Table 2: Kepner-Tregoe Analysis for Pain Relief Glove

Features / Selection Criteria / Meet Codes? / 110 Volt compat. / Comfort / Ease of Operation / Safety / Noise / Cost / Weight / Overall Score
Weight Factor / Go / No / Go / No / 7 / 7 / 10 / 4 / 6 / 4
Pulley/Motor / Go / Go / 3 / 10 / 3 / 1 / 2 / 1 / 173
Pulley/ Springs / Go / Go / 4 / 5 / 3 / 5 / 4 / 4 / 497
Pulley/ Air Pump / Go / Go / 4 / 8 / 4 / 4 / 3 / 2 / 284
Lever and Brace / Go / Go / 1 / 5 / 5 / 5 / 4 / 3 / 400

Lever and Brace:

The lever and brace design could generate high force to open the hand, although there would need to be a large force put into the system in order to operate. Due to this there is a high mechanical disadvantage to this design. However, it was low cost, low noise, and fairly safe.
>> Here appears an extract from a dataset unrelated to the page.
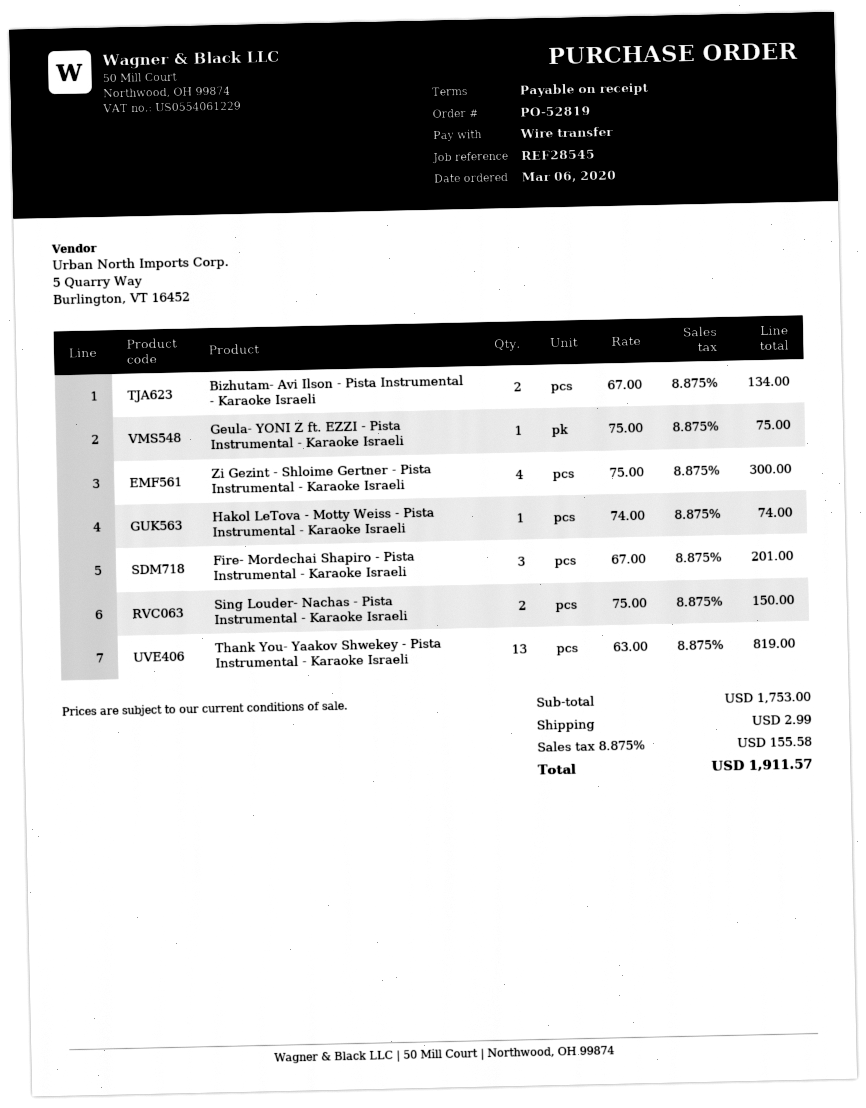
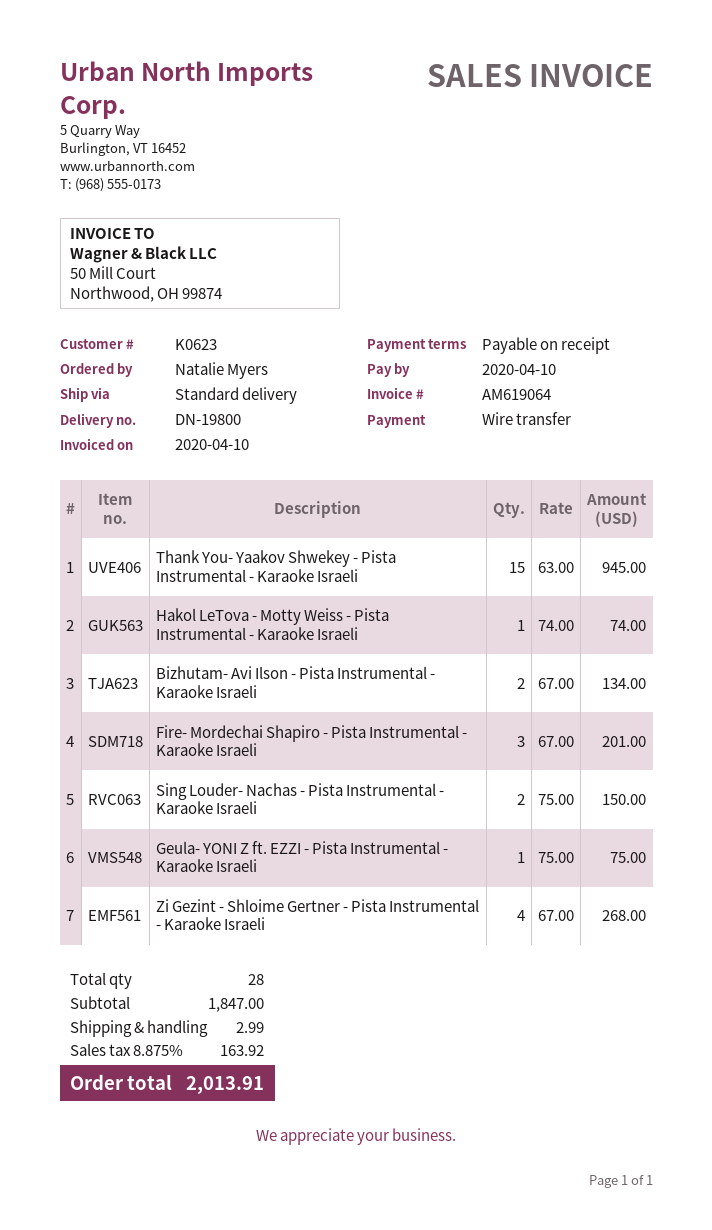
Zi Gezint - Shloime Gertner - Pista Instrumental - Karaoke Israeli: 4 x 75.00 = 300.00 -> 4 x 67.00 = 268.00
Thank You- Yaakov Shwekey - Pista Instrumental - Karaoke Israeli: 13 x 63.00 = 819.00 -> 15 x 63.00 = 945.00
subtotal: 1753.00 -> 1847.00
tax: 8.875% = 155.58 -> 8.875% = 163.92
total: 1911.57 -> 2013.91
The lever brace choice performed poorly when placed in the design matrix (Table2), most notably in the two most important categories; independence and comfort. The brace would be very bulky, thus making it uncomfortable. While the design could create a high opening force, it would require a high input force. The many weaker customers would need an aide for operation.